3. The years 1919-1933

After the end of the war Haber started to devote himself again to basic research. Due to the lack of finances and because of the rise of inflation the institute had to stop attempts to apply its expertise in chemical weapon development in peaceful projects dealing with pharmacology and pest control. Economic troubles shook the newly founded republic as a result of large reparation payments. Thus, in 1920 Haber had the idea of paying off the debts by gold resources obtained from electrochemically extracted gold which was assumed to be dissolved in sea water in relatively high concentration. Together with a secret task force team he developed methods to extract gold from sea water as well as new techniques for its analysis. This included detailed studies of sea water samples from various parts of the world, some of them obtained by marine expeditions undertaken only for this purpose. After several years of research it was found that the initial, very promising analysis (it was estimated that 8 billion tons of gold were dissolved in the sea) had yielded gold concentrations which were too high by a factor of 1,000 rendering the extraction economically impracticable.

Just after the war Haber set up two other departments besides his own. First, Herbert Freundlich, who had been working in the institute since 1916 and had become Deputy Director, was assigned to head the Department of Colloidal Chemistry covering a field which he himself had founded. This department was concerned with the behavior of colloids in electrolytes and with the adsorption of species from solutions. Second, James Franck was appointed director of a Department of Atomic Physics where he continued his experiments on collisions between atoms and electrons. For this work he was awarded, together with Gustav Ludwig Hertz, the Nobel Prize in 1925. After James Franck had left the institute in 1920 to assume a chair at the University of Göttingen the Department of Atomic Physics was headed by Rudolf Ladenburg starting in 1924 until 1932 when Ladenburg took up an appointment at Princeton University and the department was closed. In 1923, a second Department of Physical Chemistry was opened and headed by MichaelPolanyi producing pioneering work in various fields. As an example, Polanyi proposed, in collaboration with Eugen Wigner and Henry Eyring, a first atomic model of reactions in the gaseous state characterized by collision processes between molecules and he developed the theory of the transition state for describing the kinetics of chemical reactions. Polanyi also developed fundamental concepts dealing with the plasticity of solids and with the mechanism of polymerization.

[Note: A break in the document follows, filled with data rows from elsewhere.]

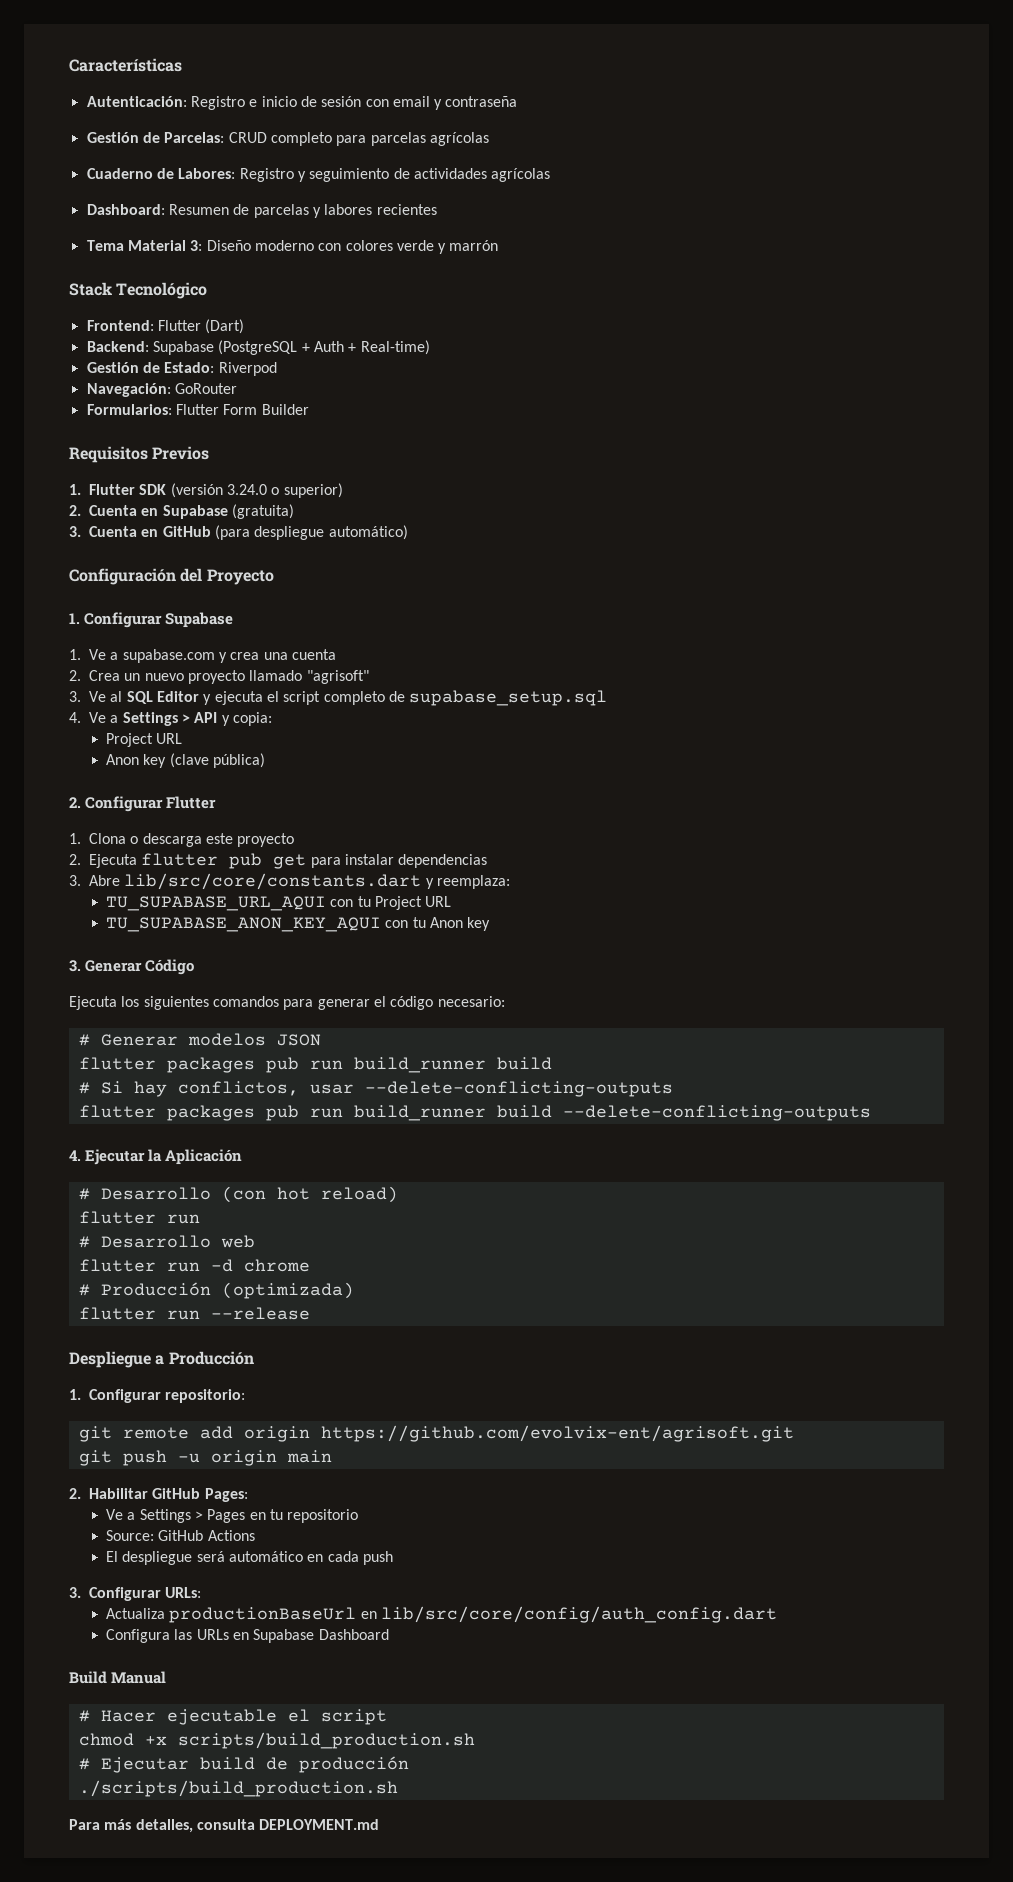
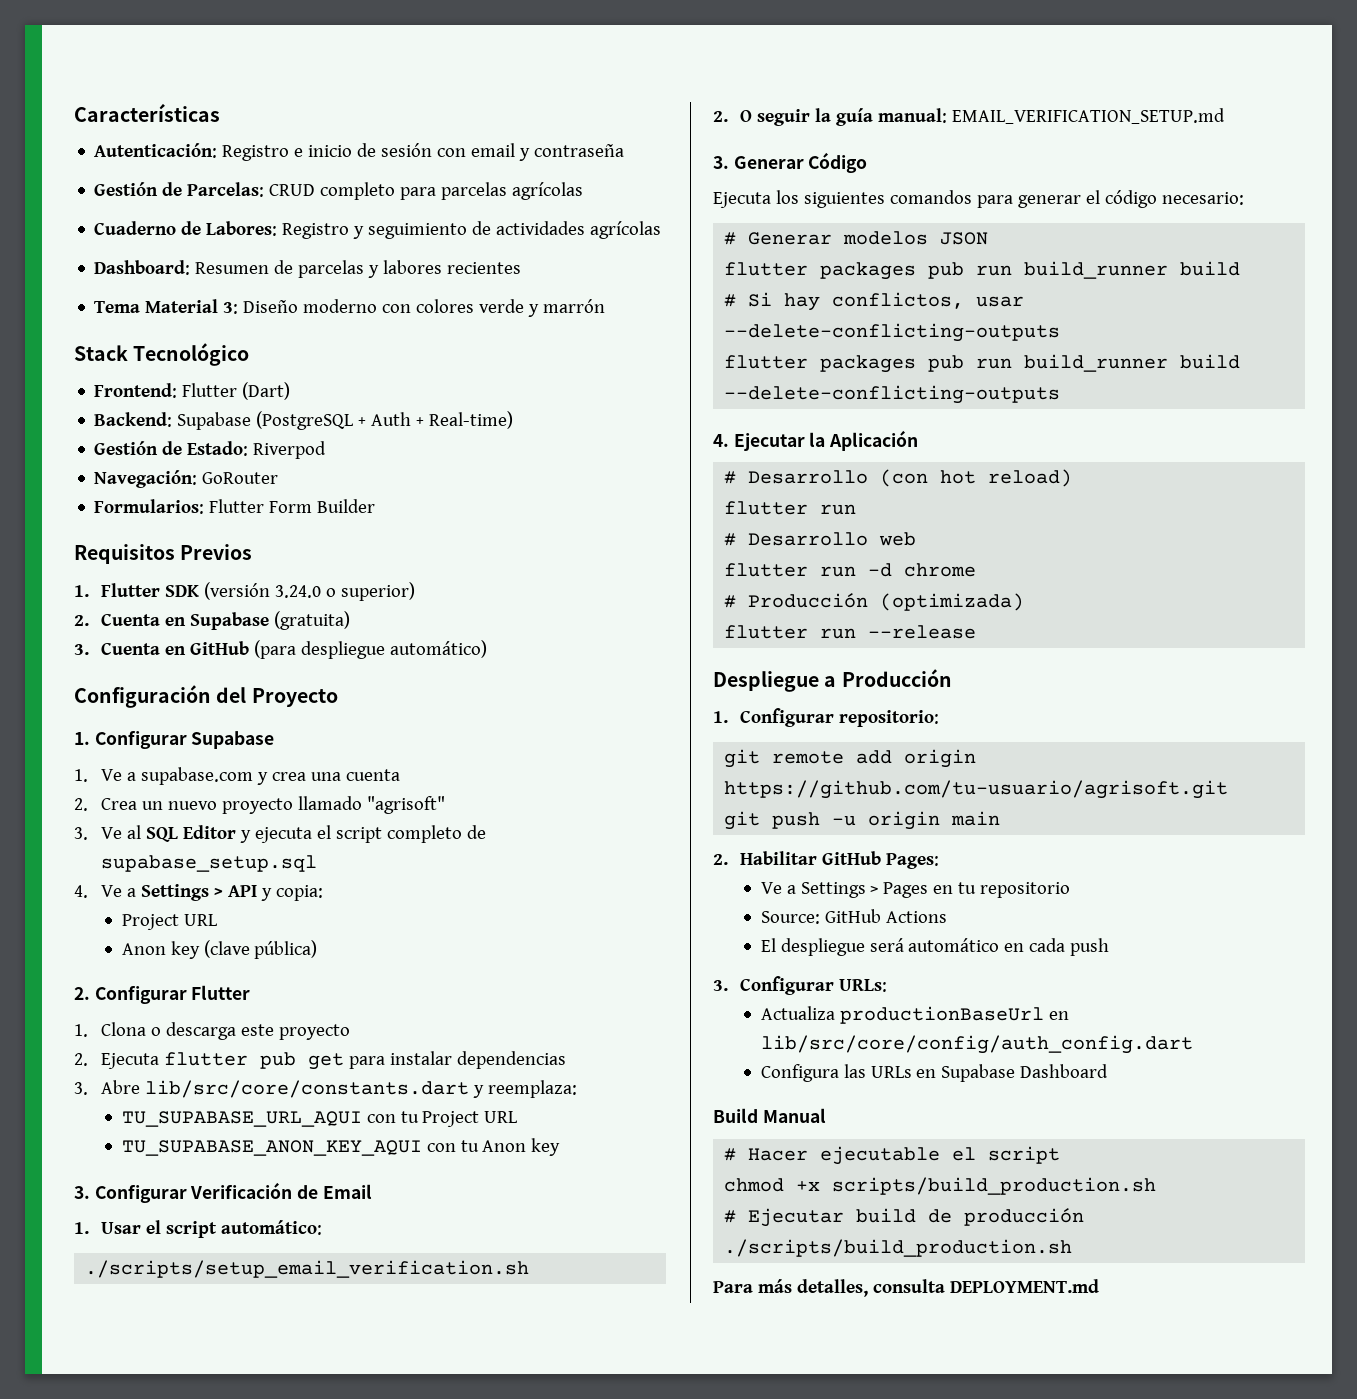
+ 3. Configurar Verificación de Email
+ 1. Usar el script automático:
+ ./scripts/setup_email_verification.sh
+ 2. O seguir la guía manual: EMAIL_VERIFICATION_SETUP.md
- git remote add origin https://github.com/evolvix-ent/agrisoft.git
+ git remote add origin https://github.com/tu-usuario/agrisoft.git

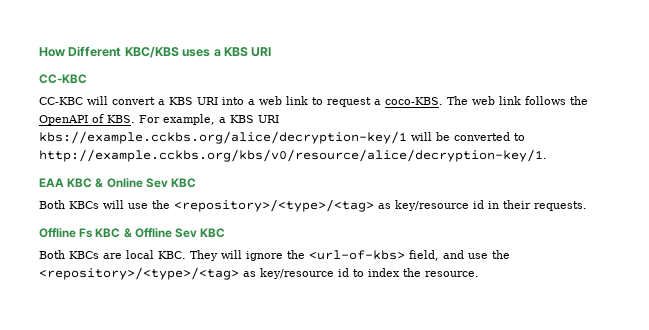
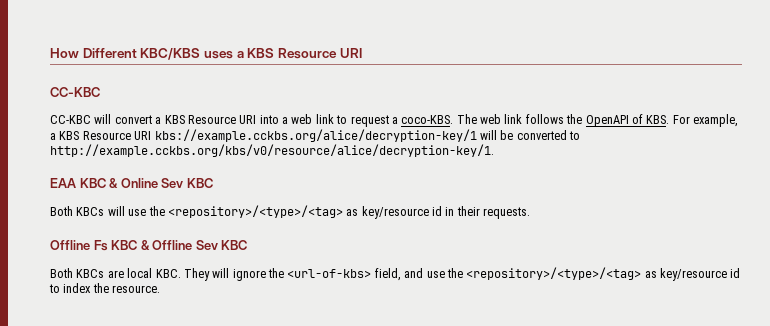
- How Different KBC/KBS uses a KBS URI
+ How Different KBC/KBS uses a KBS Resource URI
- CC-KBC will convert a KBS URI into a web link to request a coco-KBS.
+ CC-KBC will convert a KBS Resource URI into a web link to request a coco-KBS.
- The web link follows the OpenAPI of KBS. For example, a KBS URI kbs://example.cckbs.org/alice/decryption-key/1 will be converted to http://example.cckbs.org/kbs/v0/resource/alice/decryption-key/1.
+ The web link follows the OpenAPI of KBS. For example, a KBS Resource URI kbs://example.cckbs.org/alice/decryption-key/1 will be converted to http://example.cckbs.org/kbs/v0/resource/alice/decryption-key/1.

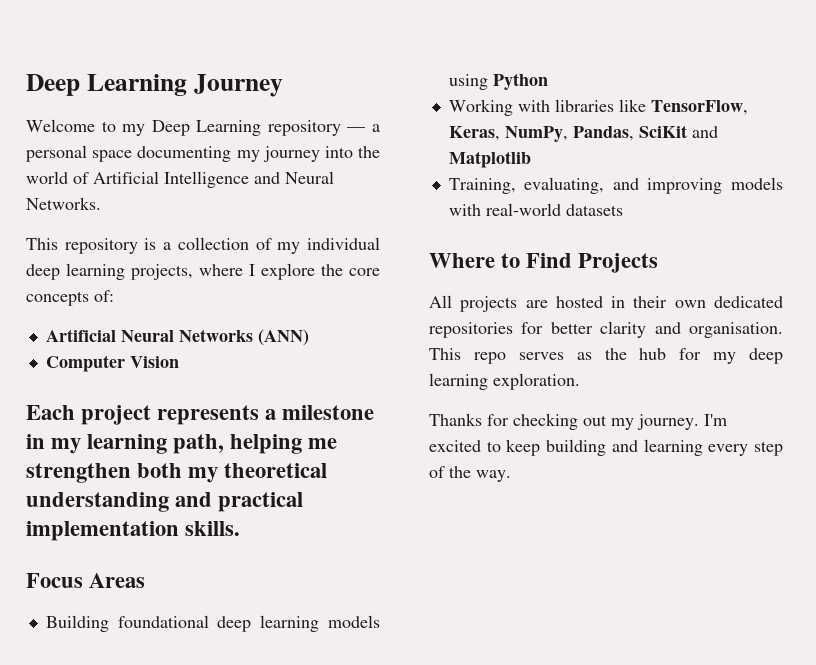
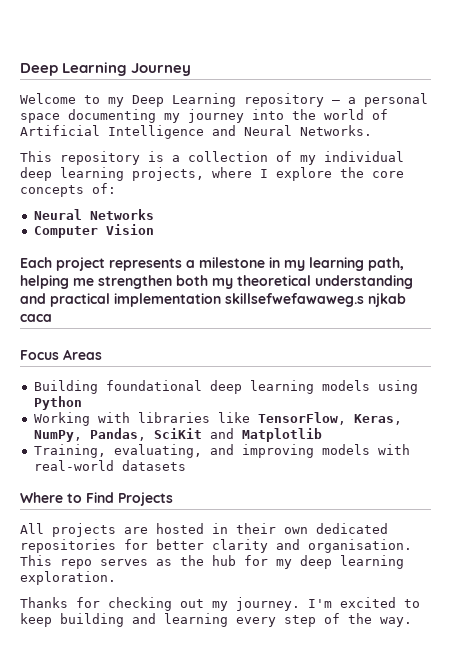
- Artificial Neural Networks (ANN)
+ Neural Networks
- Each project represents a milestone in my learning path, helping me strengthen both my theoretical understanding and practical implementation skills.
+ Each project represents a milestone in my learning path, helping me strengthen both my theoretical understanding and practical implementation skillsefwefawaweg.s njkab caca

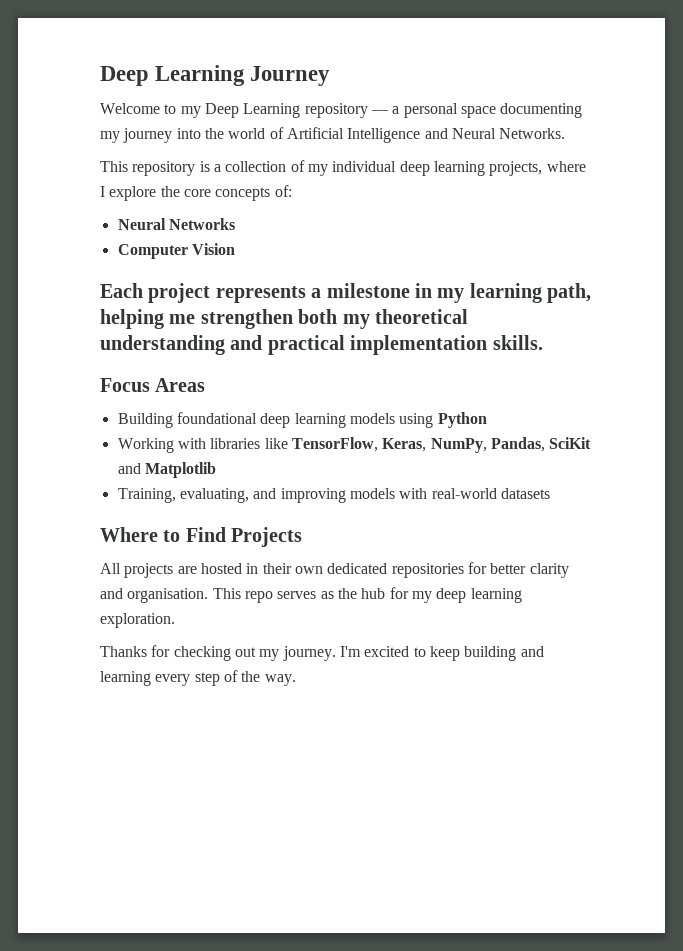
- Each project represents a milestone in my learning path, helping me strengthen both my theoretical understanding and practical implementation skillsefwefawaweg.s njkab caca
+ Each project represents a milestone in my learning path, helping me strengthen both my theoretical understanding and practical implementation skills.

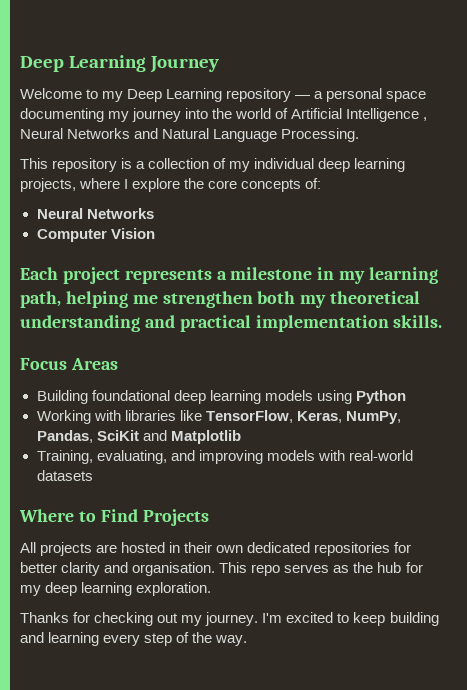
- Welcome to my Deep Learning repository — a personal space documenting my journey into the world of Artificial Intelligence and Neural Networks.
+ Welcome to my Deep Learning repository — a personal space documenting my journey into the world of Artificial Intelligence , Neural Networks and Natural Language Processing.

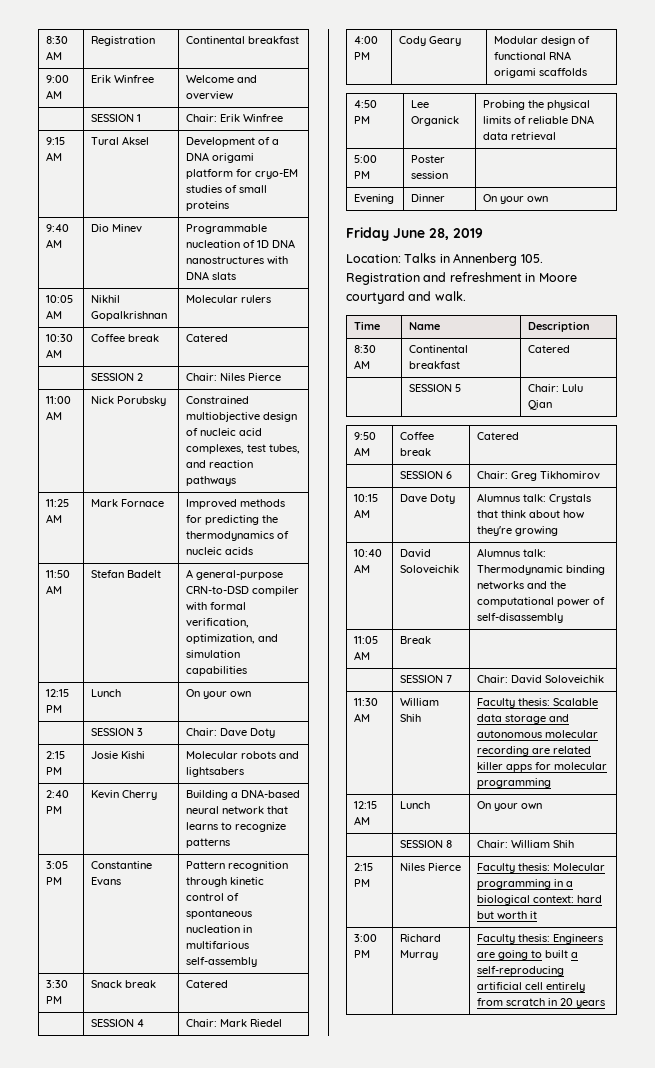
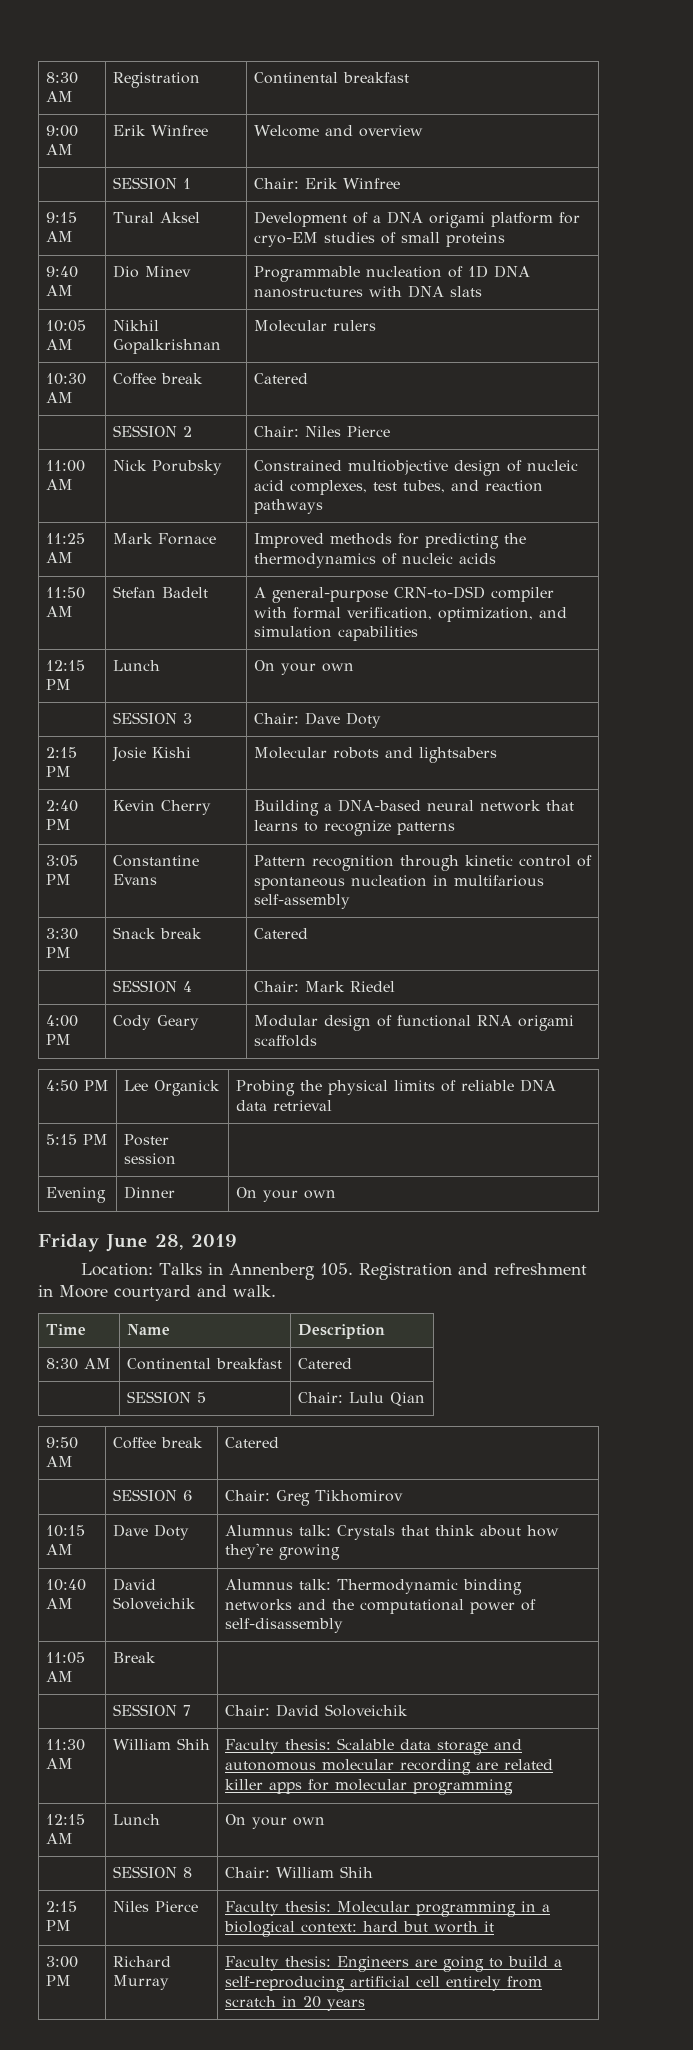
- 5:00 PM | Poster session |
+ 5:15 PM | Poster session |
- 3:00 PM | Richard Murray | Faculty thesis: Engineers are going to built a self-reproducing artificial cell entirely from scratch in 20 years
+ 3:00 PM | Richard Murray | Faculty thesis: Engineers are going to build a self-reproducing artificial cell entirely from scratch in 20 years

Haber himself was at this time engaged in science politics where he played a major role in the foundation of an "Emergency Fund for German Science" (Notgemeinschaft der Deutschen Wissenschaft) from which the German Research Foundation (Deutsche Forschungsgemeinschaft) developed later on. His main scientific activities were, apart from the gold project, devoted to studies of light emission in chemical reactions (chemoluminescence), kinetics of gas reactions, spectroscopy of intermediate products in chemical reactions, and to photochemistry.

First and foremost, however, Haber attracted with his unique personality and scientific versatility young talented scientists in large numbers and encouraged them by discussion and critical stimulation. The bi-weekly colloquium under his guidance became a forum for discussion of the latest developments in physics and chemistry.

The institute became a Mekka for physical chemists where many prominent scientists began their careers or spent extended time as visiting scientists. Amongst others we mention Hans Beutler, Karl Friedrich Bonhoeffer, Ludwig Ebert, Henry Eyring, Ladislaus Farkas, Karl-Hermann Geib, Paul Goldfinger, Walter Grotrian, Paul Harteck, Hartmut Kallmann, Hans Kautsky, Paul Knipping, Hans Kopfermann, Fritz London, Eugen Rabinowitch, Karl Söllner, Hertha Sponer, Eugen Wigner, Joseph Weiss, Karl Weissenberg, Setsuru Tamaru, and Hans Zocher.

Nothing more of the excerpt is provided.